Agentic data insight workflows help teams investigate customer journey performance without building every report manually. In Adobe Customer Journey Analytics, users can ask why conversion dropped or which journeys perform best. Adobe CX Enterprise Coworker analyses the relevant customer data, creates visualizations, and identifies likely causes. Analysts can then refine the analysis and validate the findings before sharing or acting on them.
Agentic workflows can identify trends, changes in key metrics, differences between customer segments, journey drop-offs, and likely causes of performance shifts. Users can ask questions in plain language and receive a visualization or freeform table in
Analysis Workspace. Analysts can then explore the results with follow-up questions and validate the findings against the underlying data.
Yes. Teams can ask questions such as “Which products generated the most revenue?” or “Which pages performed best?” Customer Journey Analytics uses the metrics and dimensions in the selected data view to build a relevant table or visualization. Users can continue the analysis by changing the date range, adding a breakdown, or narrowing the audience with follow-up questions.
Yes. Agentic workflows can investigate a rise or fall in a metric and identify factors associated with the change. Users can test possible explanations, compare time periods, and examine different customer groups through follow-up questions. Analysts should review the underlying data before drawing conclusions, because correlation does not prove causation.
Customer Journey Analytics can use AI-assisted storytelling workflows to identify important trends, anomalies, relationships, and business themes within Analysis Workspace projects. These findings can be converted into presentation-ready narratives for stakeholders. Intelligent captions can also generate natural-language summaries for supported visualizations, helping business users quickly understand important patterns without interpreting every chart manually. Analysts can review, refine, copy, and share the resulting context as part of a governed reporting process.
Customer Journey Analytics experimentation workflows help teams evaluate the performance and validity of experiments across online, offline, and cross-channel data sources. The Experimentation panel can report measures such as lift and confidence, helping teams understand whether a treatment produced a meaningful improvement over a baseline. Machine learning-supported analysis can refine results as more activity and data become available, while cross-channel analysis helps teams investigate how customer interactions contribute to outcomes. Teams should confirm experiment design, data quality, and statistical validity before making business decisions.
AI only draws on data views your Customer Journey Analytics
administrator has explicitly enabled for AI use, not on every data view in your organization by default, so exposure is a deliberate admin decision rather than an automatic default. It is also designed around an analyst-in-the-loop model: the agent surfaces a proposed insight or visualization, and an analyst reviews it before it informs a decision, rather than the agent taking autonomous action on your behalf.
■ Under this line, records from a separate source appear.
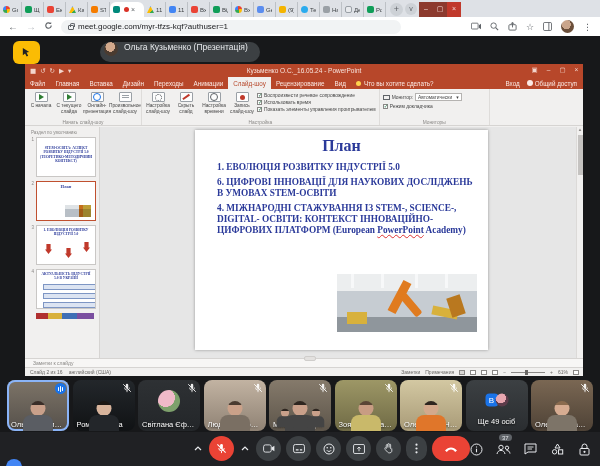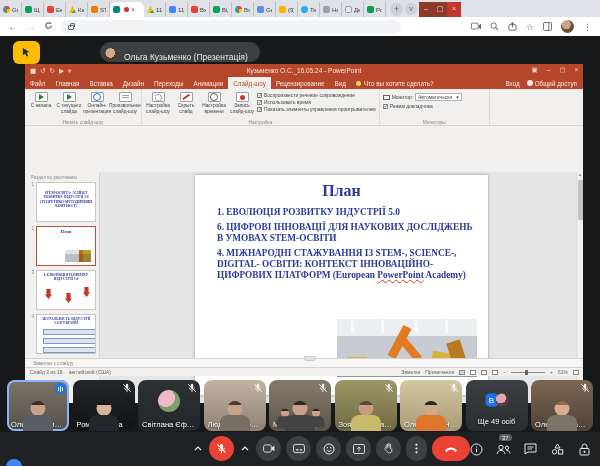"meet.google.com/myr-tfzs-kqf?authuser=1" span { html: none -> <span>meet.google.com/myr-tfzs-kqf?authuser=1</span> }
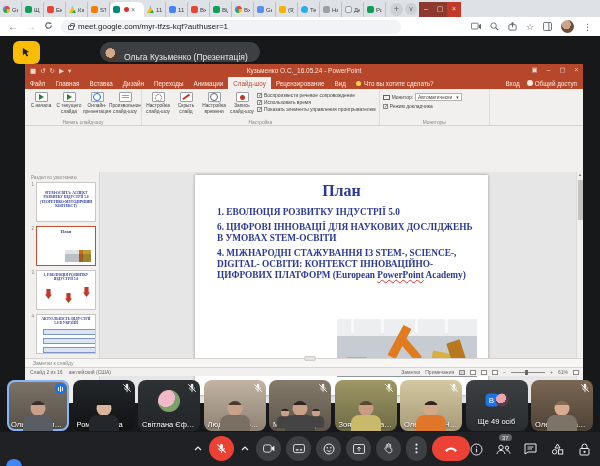"Ольга Кузьменко (Презентація)" #presenterpill { align-items: flex-end -> flex-start }
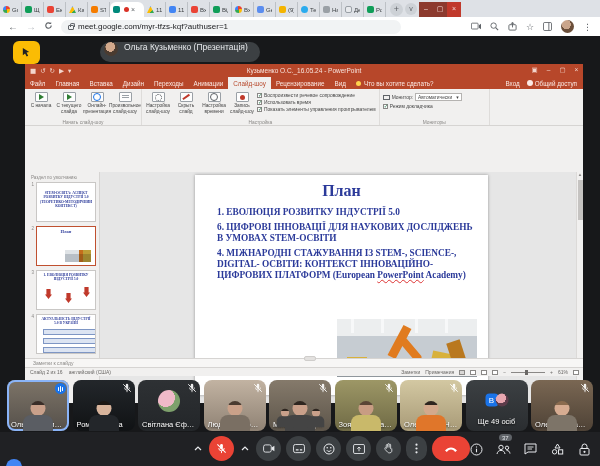"План" #ppt-body { margin-top: 45px -> none }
CX Enterprise Coworker is designed to work within the customer’s Adobe Customer Experience environment. It can use the organization’s business context, customer data, analytics definitions, and connected applications to support more relevant analysis.
Rather than simply generating a narrative response, it can help structure an investigation, analyze the appropriate data, explain what changed, and support the next step in the workflow. This helps reduce manual handoffs between business users, analysts, and execution teams.
Users should treat the response as an accelerated starting point for analysis and review the supporting outputs before making important business decisions. A recommended validation approach is to check:
- The selected data view or data source.
- Metric and dimension definitions.
- Date range and comparison period.
- Filters, segments, and attribution settings.
- Identity and customer-level stitching assumptions.
- The generated table or visualization against the underlying report.
The underlying reporting calculations should remain consistent, while the natural-language explanation may summarize or interpret the result. For high-impact decisions, users should confirm the result directly in the relevant Customer Journey Analytics workspace.
Organizations need the appropriate Customer Journey Analytics and Adobe CX Enterprise entitlements, connected and modeled customer data, defined metrics and dimensions, and the required user permissions.
Coworker grounds its responses in the customer’s configured Adobe applications, data, business context, and governance rules. Access and available use cases depend on the licensed applications, enabled integrations, configured permissions, and the quality of the underlying data. Human oversight remains important when insights lead to strategic, regulatory, customer-impacting, or operational decisions.